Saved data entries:
++++

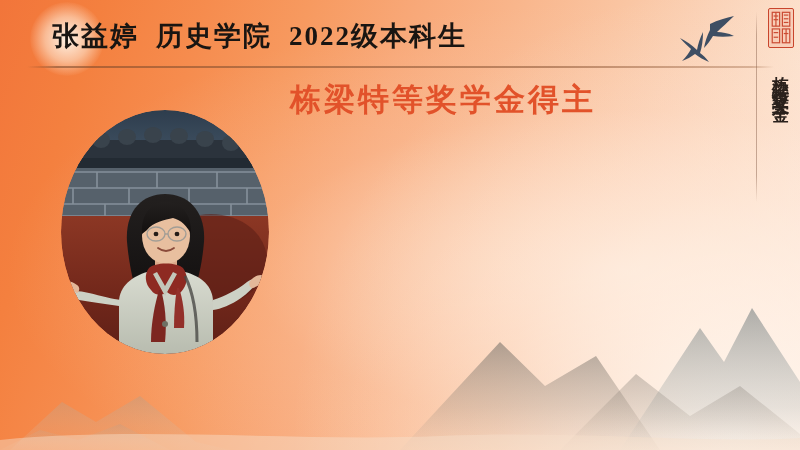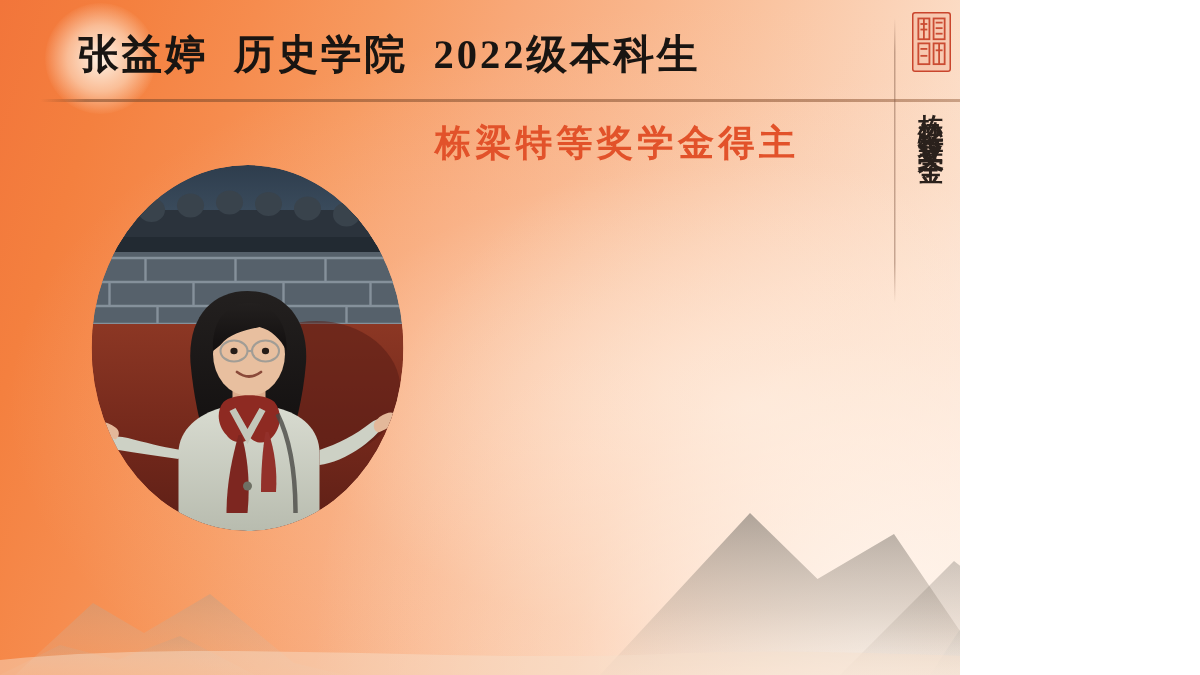--- a/index.html
+++ b/index.html
@@ -1,21 +1,21 @@
 <!DOCTYPE html>
 <html><head>
 <meta charset="utf-8">
 <style>
   html,body{margin:0;padding:0;}
   body{
     width:800px;height:450px;overflow:hidden;
     font-family:"Liberation Serif","DejaVu Serif",serif;
   }
   #poster{
-    position:relative;width:640px;height:450px;overflow:hidden;
+    position:relative;width:800px;height:450px;overflow:hidden;
     background:
       radial-gradient(circle at 92% 96%, rgba(255,246,238,0.95) 0%, rgba(255,238,226,0.35) 28%, rgba(255,235,220,0) 52%),
       radial-gradient(ellipse at 78% 60%, rgba(255,233,216,0.85) 0%, rgba(252,205,176,0.25) 42%, rgba(250,180,140,0) 70%),
       linear-gradient(108deg,
         #f2753a 0%,
         #f4803f 11%,
         #f68c4e 22%,
         #f79a60 33%,
         #f8a878 44%,
         #f9b68c 55%,
@@ -45,21 +45,21 @@
     font-family:"Liberation Serif","DejaVu Serif",serif;
   }
   .title .gap{display:inline-block;width:17px;}
   .title-rule{
     position:absolute;left:27px;top:66px;width:747px;height:2px;
     background:linear-gradient(90deg, rgba(120,70,40,0.0) 0%, rgba(120,70,40,0.55) 4%, rgba(140,85,52,0.55) 70%, rgba(150,95,60,0.35) 97%, rgba(150,95,60,0) 100%);
   }
 
   .subtitle{
     position:absolute;left:290px;top:79px;
-    font-size:24px;font-weight:700;color:#e2522a;letter-spacing:3px;
+    font-size:31px;font-weight:700;color:#e2522a;letter-spacing:3px;
     white-space:nowrap;
     font-family:"Liberation Serif","DejaVu Serif",serif;
   }
 
   
   .body-text{
     position:absolute;left:288px;top:118px;width:455px;
     font-size:18.5px;line-height:32.4px;color:#14100d;
     letter-spacing:0.6px;text-align:justify;text-justify:inter-character;
     font-family:"Liberation Serif","DejaVu Serif",serif;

++++

### WHAT IS BEING ASKED
Figure out the number of lines above in which the string "weight" appears. Only the number should be given.

### YOUR SOLUTION
2